We eventually escaped the hospital, complete with drugs chart, my bags and, unfortunately, the Kevin Bridges wannabe. While Kev and his mate said sorry for how cold the weather was, I told them their apology was totally unnecessary, and as I had been on a hospital ward for a week, where the temperature gage on the radiators  was permanently turned up to the highest setting, the cool winter’s air felt so refreshing.

When you travel by ambulance, there are normally two paramedics. One drives the vehicle, the other sits in the back, with the patient – remember that scene from Silence of the Lambs, where Hannibal escapes?

Luckily the one who loved to tell rubbish jokes, drove the ambulance. The journey was about 45 minutes, so listening to an awful comedy routine for almost an hour would be positively hellish. Plus there was no means of escape. Even if I had managed to kick the ambulance door open, before fleeing down the bypass, with a broken leg, there was the added problem of the fact that I was strapped to the stretcher.

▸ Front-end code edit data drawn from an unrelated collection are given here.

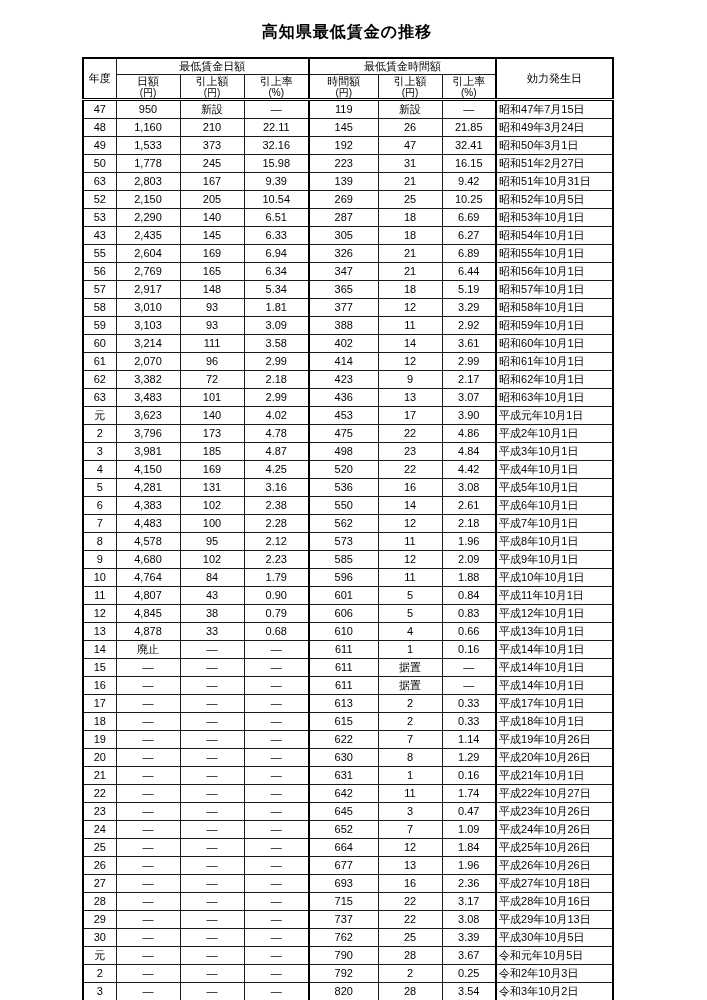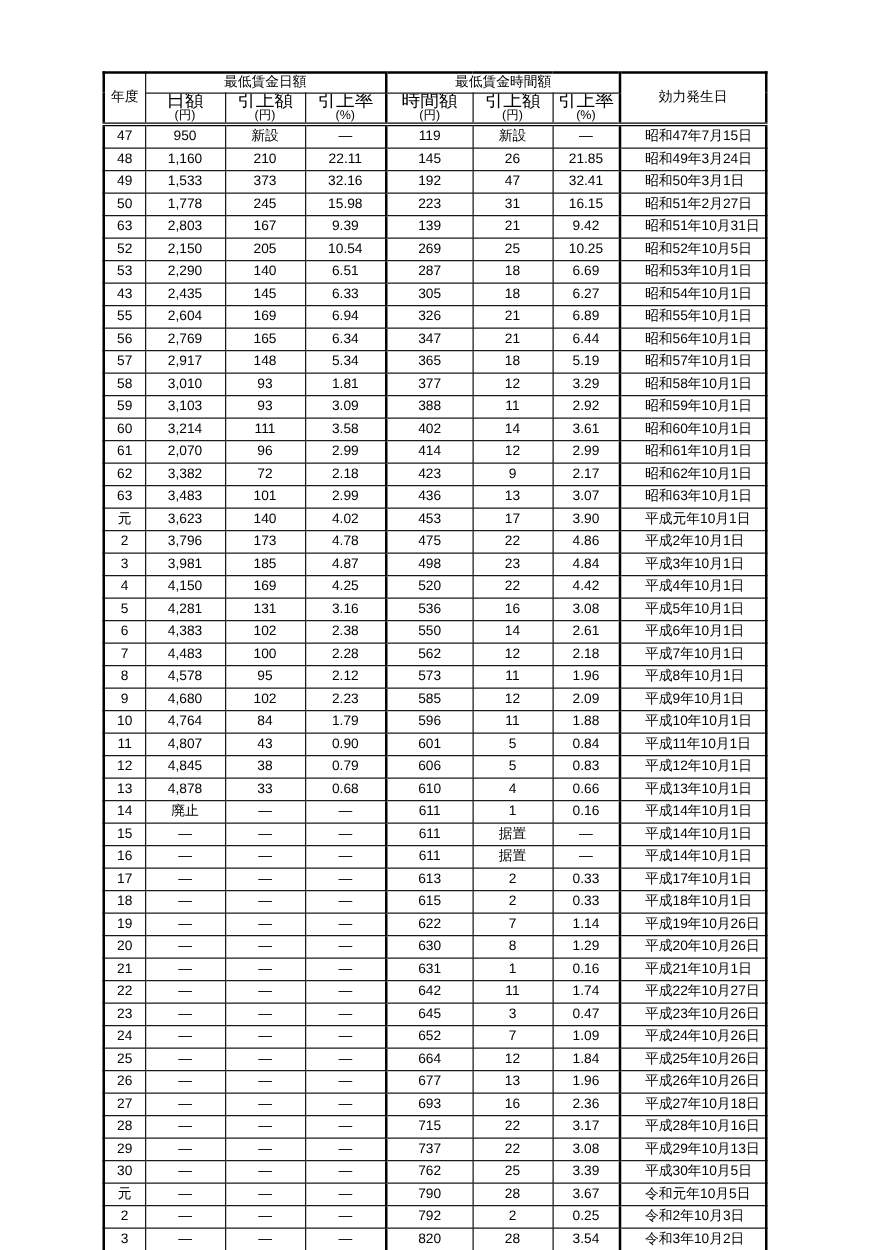"高知県最低賃金の推移" div.page-title { html: none -> <div>高知県最低賃金の推移</div> }
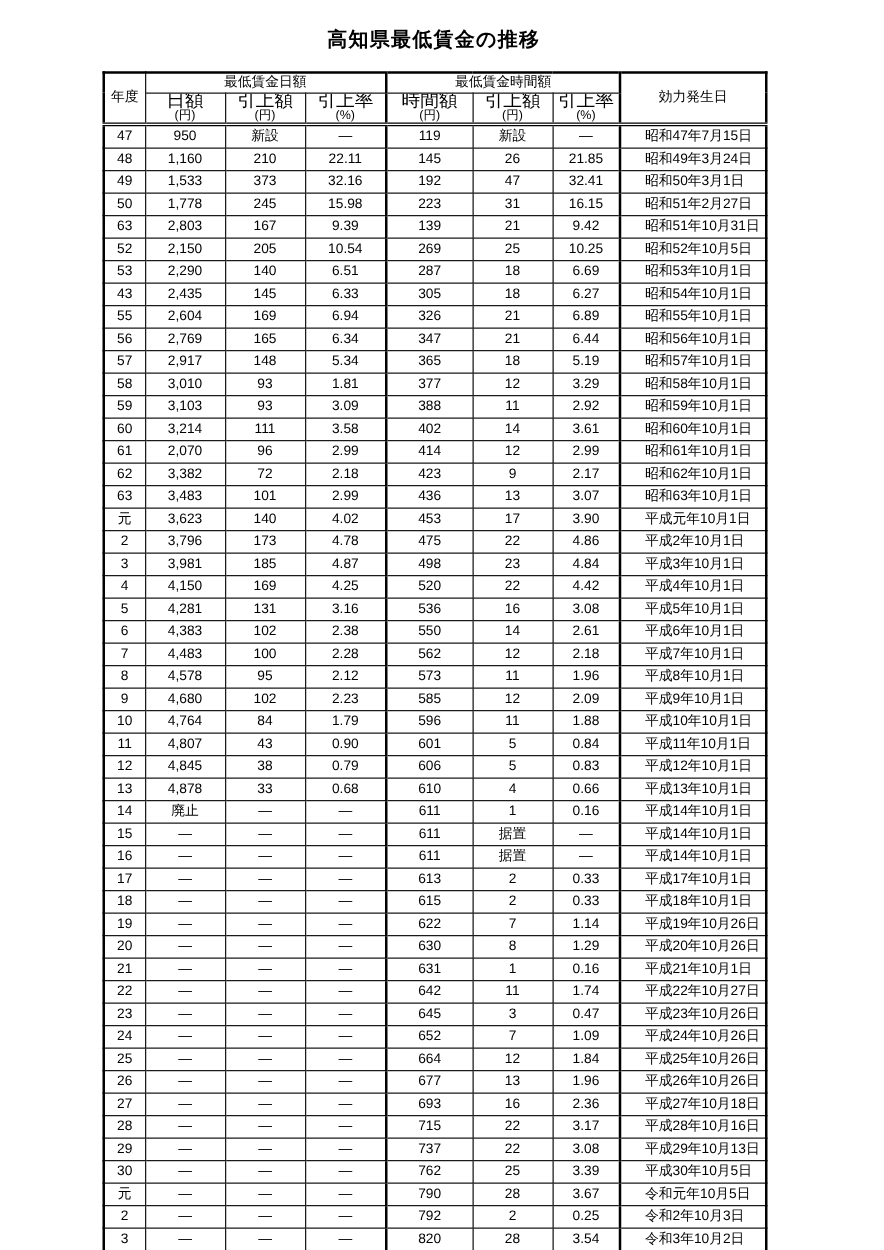"日額" .sub-label { font-size: 15px -> 11px }
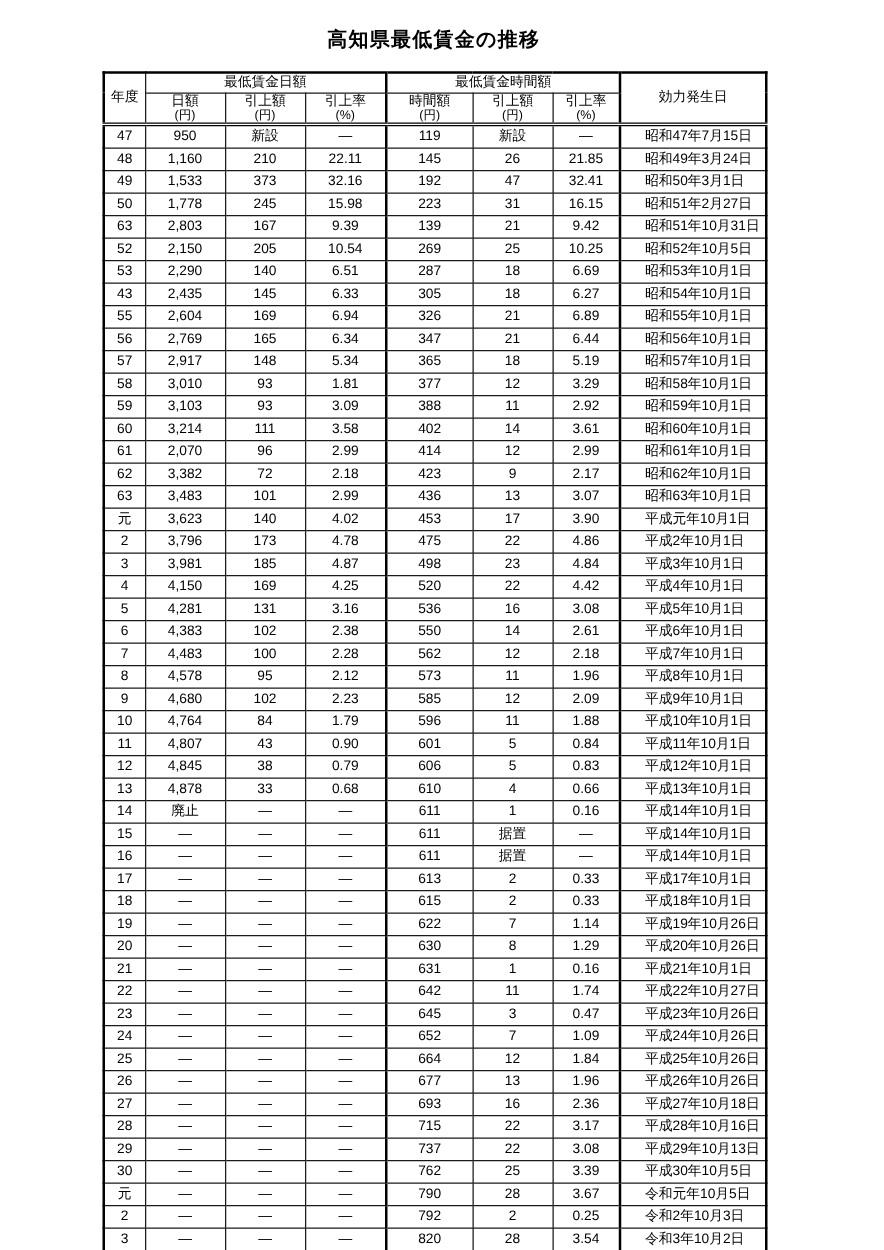"昭和47年7月15日" .wage-table tbody td.date-cell { padding-left: 19px -> 2px }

I drank coke, while checking the football scores on my phone. I started to feel rather nauseous. I haven’t been travel sick since I was a young child, but if anyone fancies reliving that famous childhood ailment, spend a couple of hours in the back of an ambulance. Fortunately, I believe they are all equipped with spew bowls.

We arrived at Southmead Hospital just in time, to avoid me seeing my lunch again. Had I decorated the inside of the ambulance with fifty shades of vom, at least I would have been able to see the smile disappear from the would-be comedian’s face.

On leaving the ambulance, dinner still inside stomach, I was given a tour of the North Bristol Trust hospital. As I was lying flat on my back, staring at the ceiling, I didn’t get to see any of the corridors, or other such fascinating features usually seen in hospitals.

We arrived at the ward. Like in Bath, there was a lot of waiting around, for somebody to help. When we were dealt with, it transpired that we had gone to the incorrect ward. Each ward is split in two – A and B. We were in A. I bet you can guess where we should have been!

We eventually found the correct ward and even my bed – in a side room all to myself. How wonderful. Now I could rest and relax, before surgery – or so I thought.